Cette précision a été apportée par la ministre de la Santé, Paulette Lenert, et le ministre d'Etat, Xavier Bettel, en réponse à deux questions parlementaires urgentes, l'une émanant du député pirate Sven Clement, l'autre de la présidente du groupe CSV, Martine Hansen.
Aux Etats-Unis, la Food and Drug Administration a en effet procédé au retrait du marché de deux sortes de tests de ce producteur chinois, en raison d'un risque trop élevé de faux résultats.
Au Luxembourg, tout comme en Autriche, ces tests restent cependant utilisés dans les écoles, notamment parce qu'ils ont été homologués par les autorités européennes et qu'ils disposent du marquage de conformité correspondant.

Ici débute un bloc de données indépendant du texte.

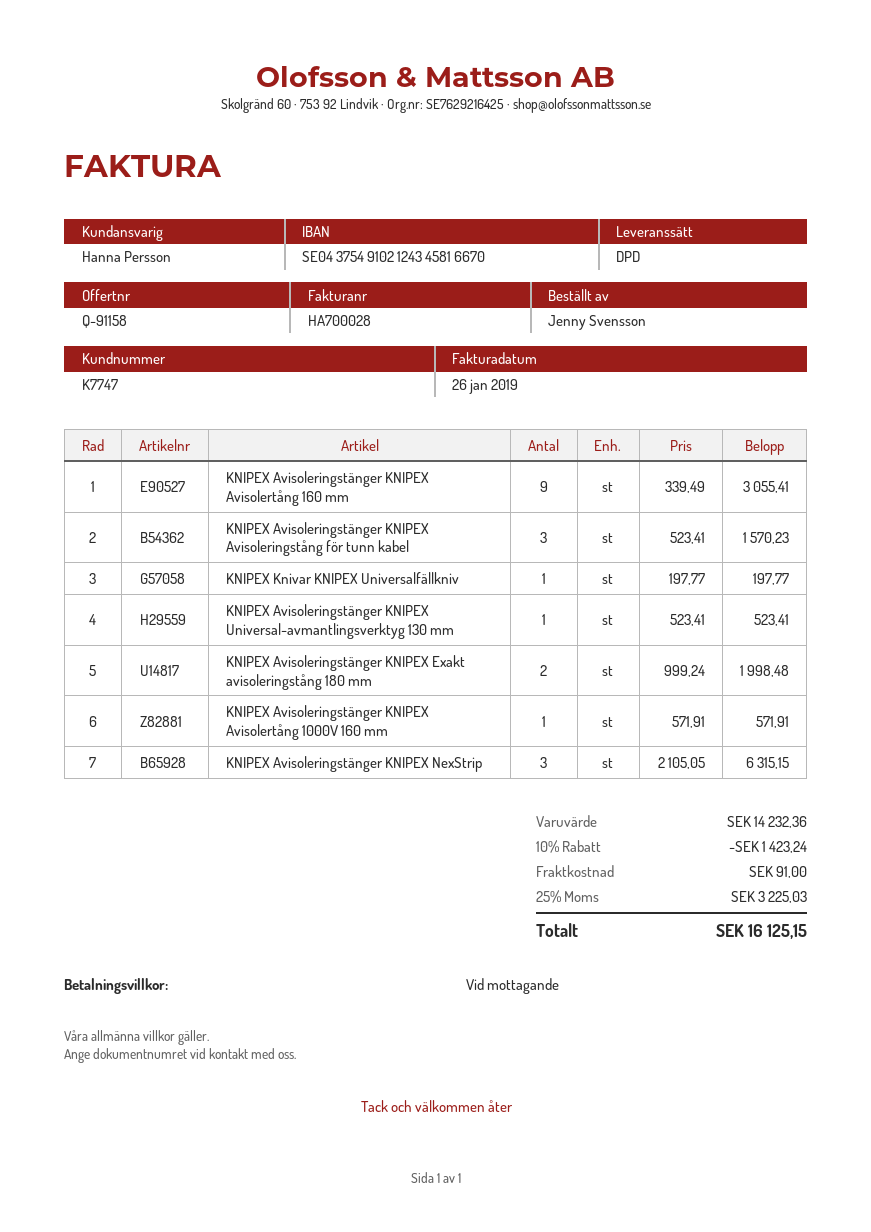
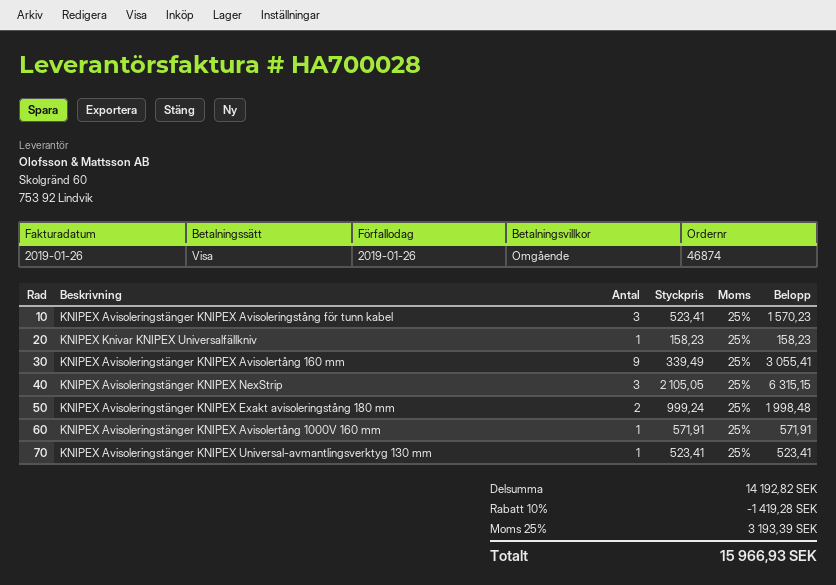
KNIPEX Knivar KNIPEX Universalfällkniv: 1 x 197.77 = 197.77 -> 1 x 158.23 = 158.23
subtotal: 14232.36 -> 14192.82
discount: 10% = 1423.24 -> 10% = 1419.28
shipping: 91.00 -> none
tax: 25% = 3225.03 -> 25% = 3193.39
total: 16125.15 -> 15966.93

Toutefois, si les tests n'étaient plus conformes et ne correspondaient plus aux normes, ils devraient être retirés, selon les deux ministres.
Aucune démarche de la sorte n'aurait cependant été entreprise pour l'instant en Europe.
La dérogation, selon laquelle des non-professionnels peuvent également effectuer le test, expire le 15 septembre.
Le gouvernement a acheté en grandes quantités trois tests différents, afin de faire face à d'éventuels retards de livraison ou pénuries. Si les tests LEPU devaient effectivement être retirés du marché, des tests antigéniques produits par les autres fournisseurs seraient utilisés dans les écoles.